As mentioned above, the results of bacterial reduction found at 37°C were almost the same as we found at 35°C; therefore, temperature does not seem to affect the antimicrobial property of lidocaine 2%. Lidocaine was shown to have concentration-dependent antibacterial activity in some ex vivo experiments [13,23,28]. Nevertheless, the present study did not attempt to test whether antimicrobial effect varied with different concentrations, so a single concentration of lidocaine used routinely in our department was chosen in order to mimic clinical practice of synovial fluid sampling. Lidocaine, a well-known local anesthetic for local infiltration anesthesia in many conditions, such as arthrocentesis, percutaneous tissue biopsy, and minor surgical interventions, may have antimicrobial activity with the use of its routine concentration, as in our study. Thus, lidocaine 2% may be inappropriate for the preparation of synovial fluid sampling, even though the additive-free solution is only used to anesthetize the skin, subcutaneous tissues, and capsule, and very little if any is injected into the joint. In addition, the procedures of infiltration anesthesia and synovial fluid sampling are also performed in sequence without changing the needle, so lidocaine residue in the needle tubing can become mixed into the synovial fluid used for culturing. Therefore, the warnings of antibacterial activity stated in lidocaine must be taken into consideration, especially in the preparation of synovial fluid sampling. From the aforementioned findings, we also hypothesized the antibacterial property of lidocaine 2% may have a positive side-effect in reducing the potential risk of septic arthritis posed by tissue coring with epidermis and dermis into the joint during arthrocentesis.
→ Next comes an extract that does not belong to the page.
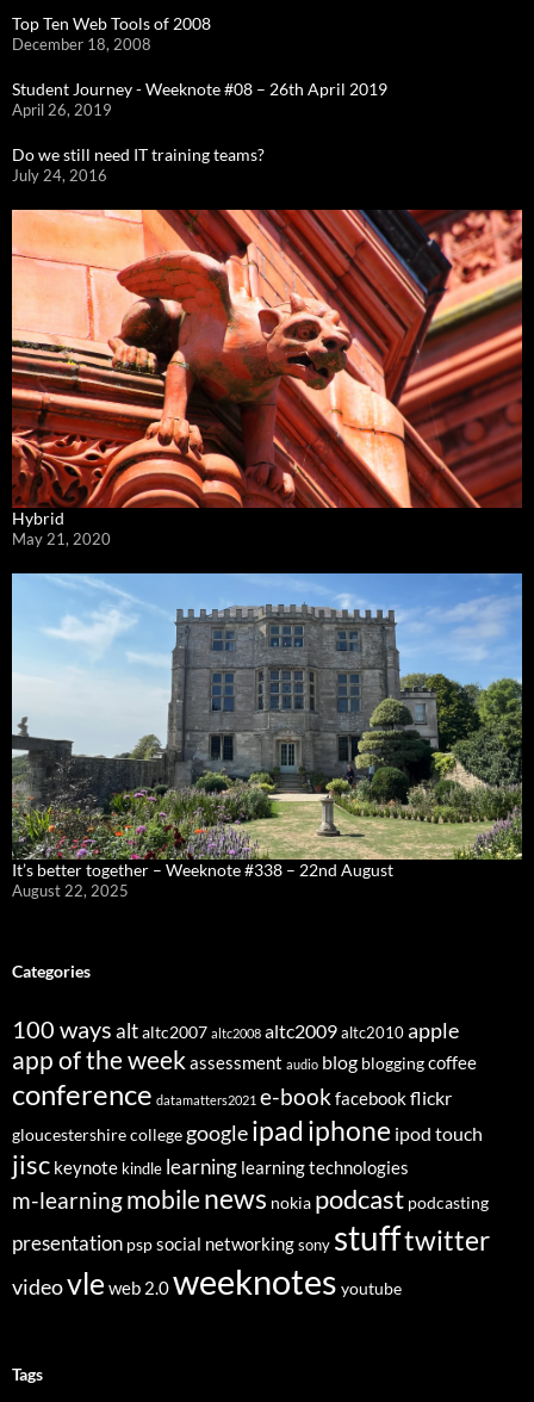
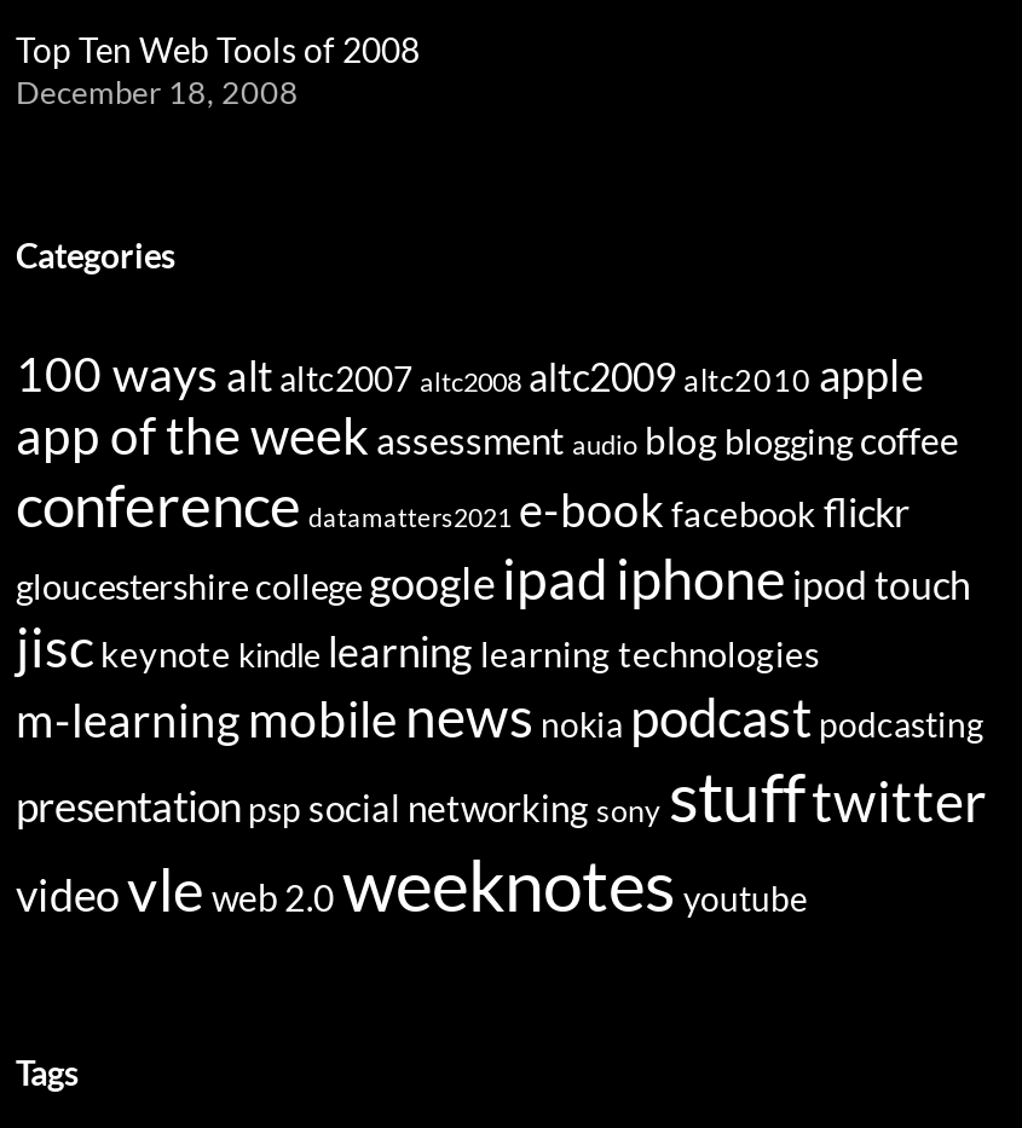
[12,78,387,184] Student Journey - Weeknote #08 – 26th April 2019 | April 26, 2019 | Do we still need IT training teams? | July 24, 2016 -> none
[11,209,523,548] [image] | Hybrid | May 21, 2020 -> none
[11,572,523,900] [image] | It’s better together – Weeknote #338 – 22nd August | August 22, 2025 -> none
However, whether lidocaine 2% helps to prevent such an iatrogenic infection caused by breaking the integrity of the dermis remains to be investigated in further clinical studies.
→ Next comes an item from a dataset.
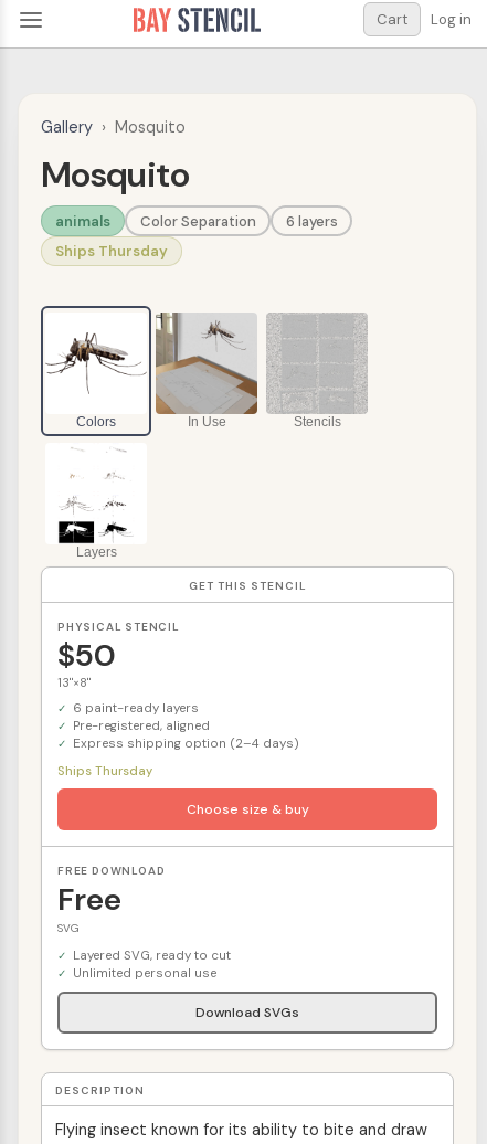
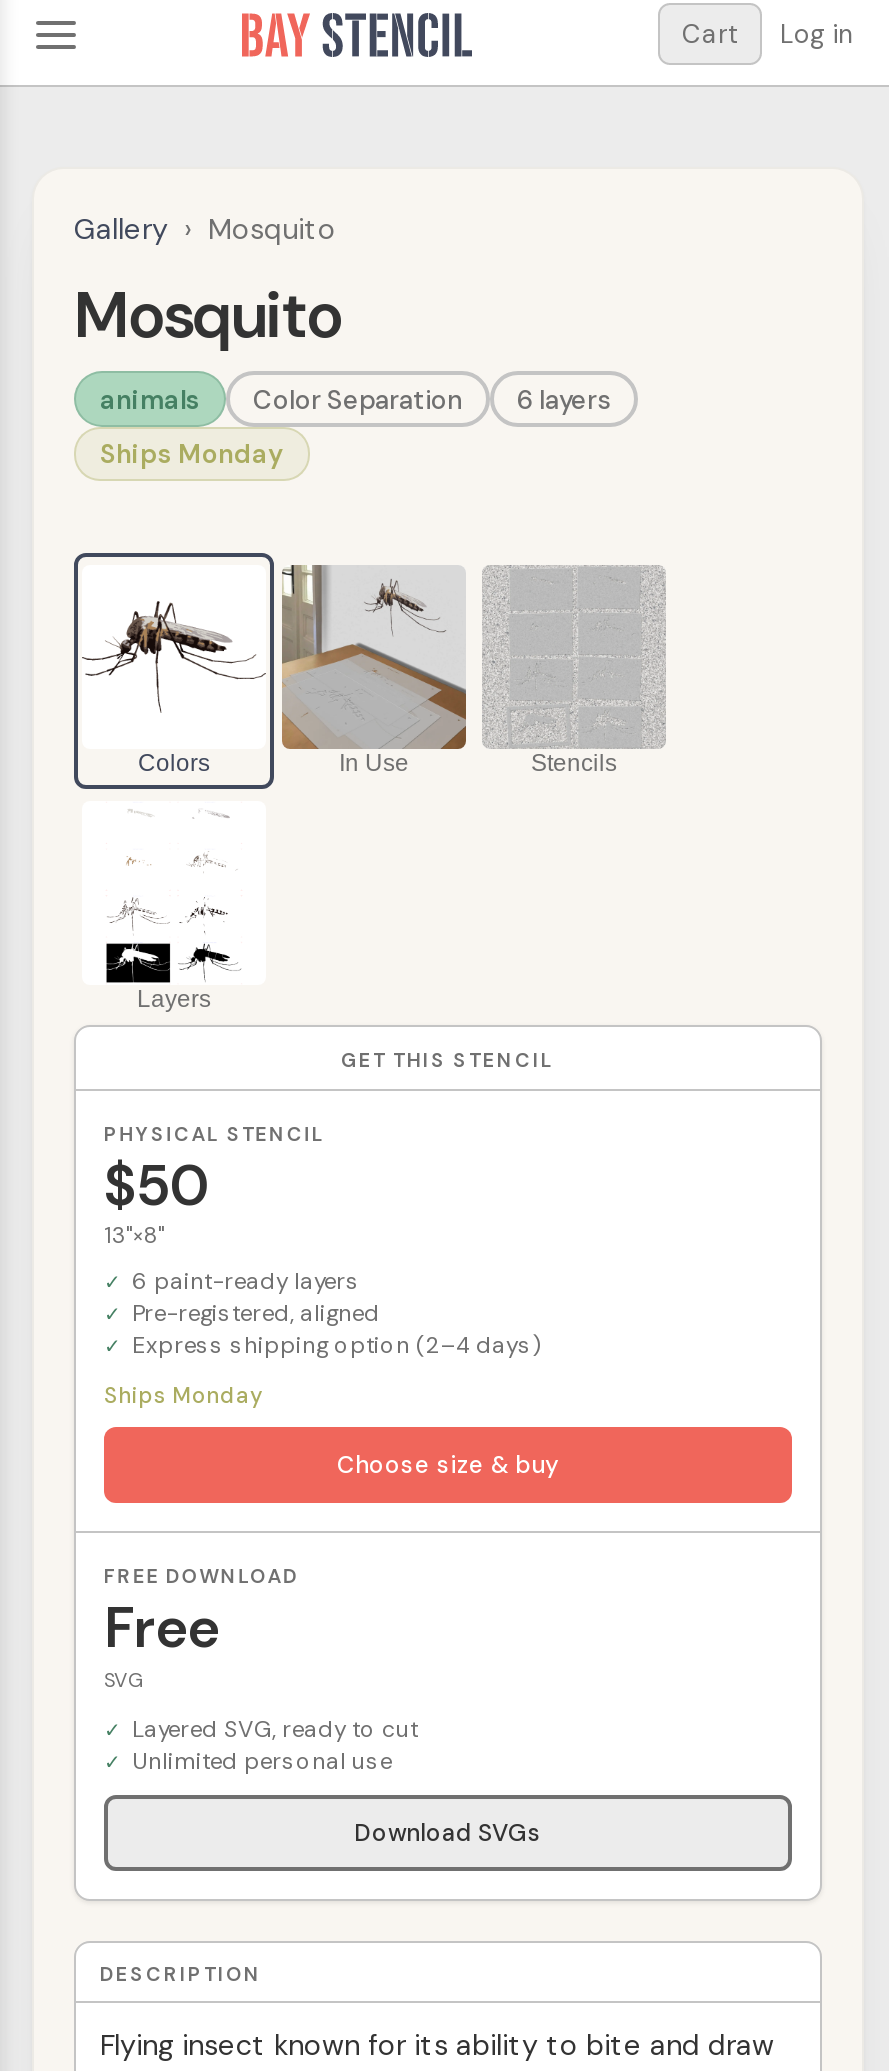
[55,242,168,261] Ships Thursday -> [100,437,284,471] Ships Monday
[57,763,152,778] Ships Thursday -> [104,1381,262,1409] Ships Monday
The present study is limited by using a single local anesthetic with a single concentration, lidocaine 2%, at a level consistent with clinical use. Based on our literature review, there is no study on the antibacterial effects of lidocaine and SFC. Because the solution is used in local infiltration anesthesia, we added a sample of the additive-free lidocaine 2% to the tube containing bacterial suspension; therefore, the form and concentration of lidocaine used in this study were very close to our clinical usage. Thus, we do not think this limitation renders our results unreasonable.

Conclusions

The colonies of viable bacteria measured for lidocaine 2% indicate the antibacterial property of this agent in vitro. As the bacterial density incubated in this study was supra-physiological, we have good reason to believe that lidocaine 2% has strong antibacterial effects against the common PJI pathogenic bacteria in clinical applications. Therefore, we conclude that infiltration with additive-free lidocaine 2% before synovial fluid sampling for culture may be a potential factor affecting the results of SFC. On the other hand, for it to be considered for the preparation of other clinical interventions like joint injection, further investigations are needed to demonstrate whether lidocaine reduces the risk of iatrogenic infection.